Whatever spying and surveillance Soundwave might do to find the surviving Autobots - whatever force of Decepticons flew forth from New Kaon to overwhelm them - whatever deadly inventions Shockwave created to hunt them down and destroy them one by one - Wheeljack would be Megatron's kill, and Megatron's alone.
The warlord raised his arm, staring at the still-readied blade. It glowed with its own faint purple light, the same energies that fed the cannon crackling through it.
Megatron smiled, his face lit by the eldritch lavender light, his fangs glittering.
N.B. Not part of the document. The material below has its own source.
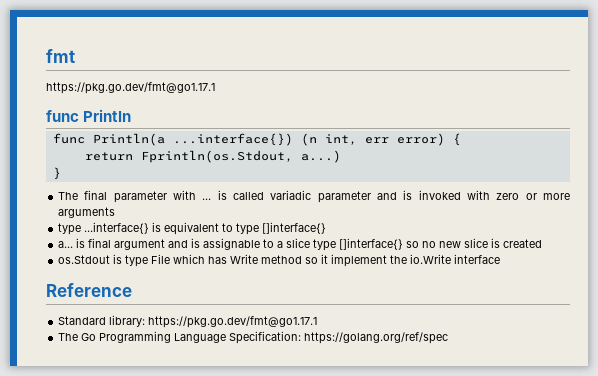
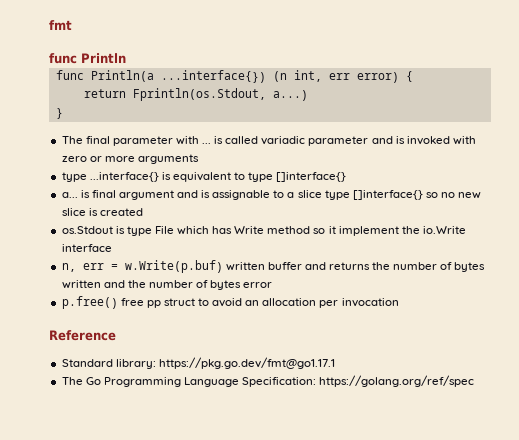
[46,82,215,94] // https://pkg.go.dev/fmt@go1.17.1 -> (72, 25) none
(501, 259) none -> [61,260,486,273] [61,280,273,290] [61,296,399,309] // n, err = w.Write(p.buf) written buffer and returns the number of bytes written and the number of bytes error // p.free() free pp struct to avoid an allocation per invocation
If the Wrecker had killed Starscream with a blade, he would die by one.
Better still, he would live to lose his, one after the other.
Then, and only then, would Megatron destroy him.
Megatron doubted that Wheeljack would beg. He would see no use in doing that, just as he'd seen no use in listening to Starscream's wheedling.
Very well, Megatron thought, not saying a word. Then let him die in silence.